At the time of the enactment of the CARES Act, however, a consensus existed that additional legislation, including additional tax relief, would be necessary to provide support to an artificially depressed economy, including support to households, private sector (including nonprofit) employers and governmental entities.

With the expiration of the CARES Act's enhanced unemployment benefits scheduled to go into effect after July 31,[3] pressure is mounting to enact additional economic relief and recovery legislation into law by the end of this month.

While many broad-based tax relief proposals have received extensive coverage — including a payroll tax cut, increased deductibility of meal and entertainment expenses, and a second round of tax rebates, to name just a few — there are numerous more targeted proposals that either would improve business cash flow temporarily or provide incentives for longer-term economic recovery, usually at a fraction of the cost of the higher-profile provisions being discussed.

Some of these proposals are described below.

1. Debt Restructuring and Cancellation of Debt Income

In the current economic crisis, employers of all sizes are being forced to take on additional debt while their earnings collapse.
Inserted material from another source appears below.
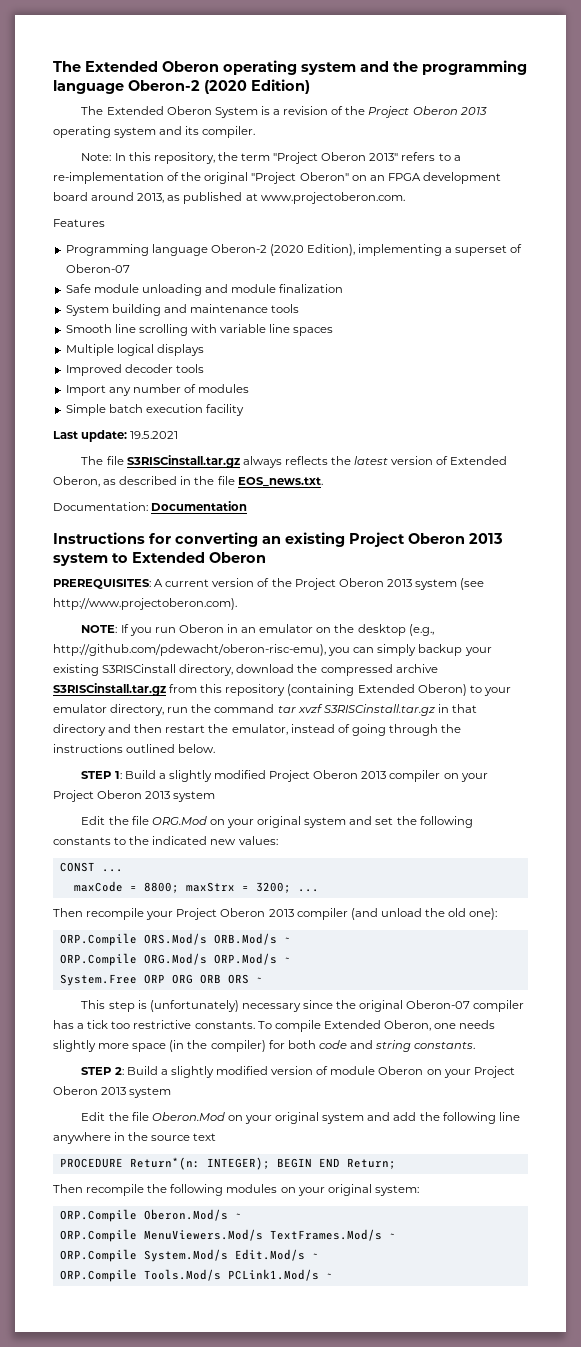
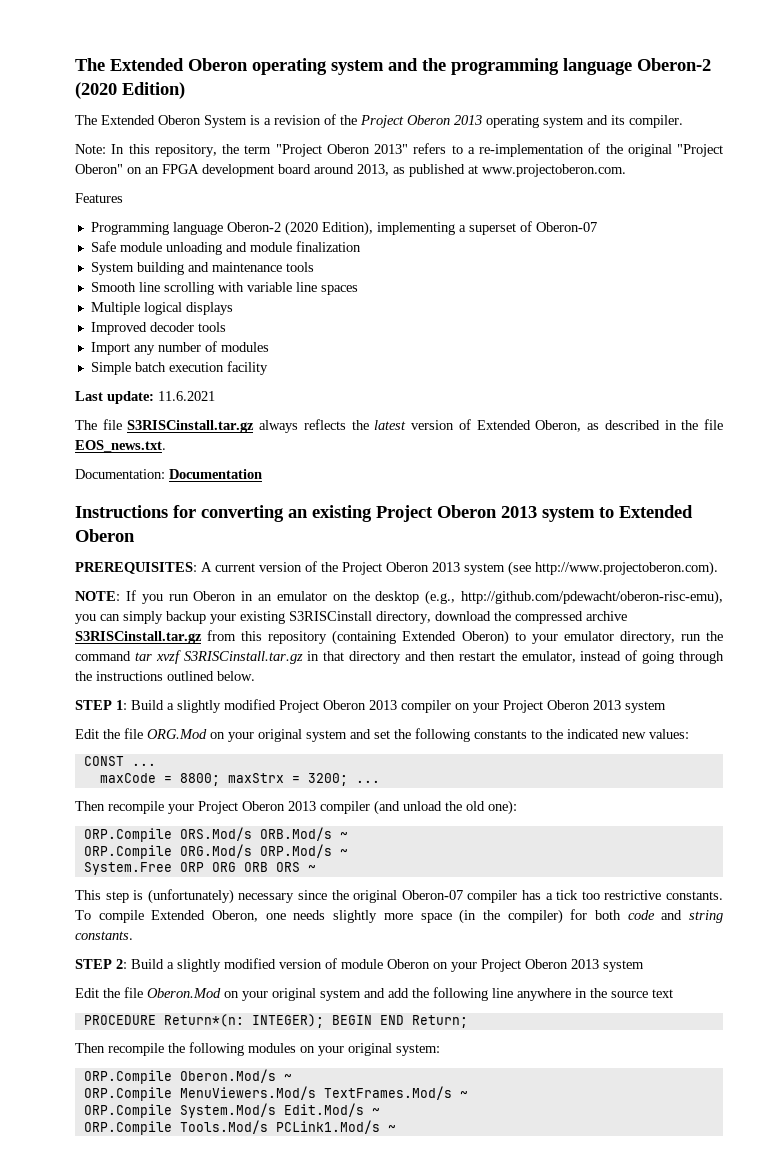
[130,431,179,439] 19.5.2021 -> [158,391,215,401] 11.6.2021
In fact, the federal government's primary solution to this government-induced economic collapse has been to provide additional leverage in the form of direct loans, loan guarantees and the creation of secondary markets.

Congress recognized this squeeze — low or negative earnings combined with higher debt service costs — when it enacted the CARES Act by temporarily raising the limit on net business interest expense to 50% of adjusted taxable income rather than 30%.[4] Some of these new loan programs, however, such as the Federal Reserve's Main Street program, impose limitations on leverage based on a multiple of earnings.[5]

In response, many debt holders and borrowers are seeking to restructure existing debt to help debtors remain solvent while qualifying for more favorable terms on government loans and loan guarantees. But those restructuring efforts come at a high tax cost, because under general tax principles any amount of debt that is discharged by a creditor is included in income and therefore subject to federal income tax.[6]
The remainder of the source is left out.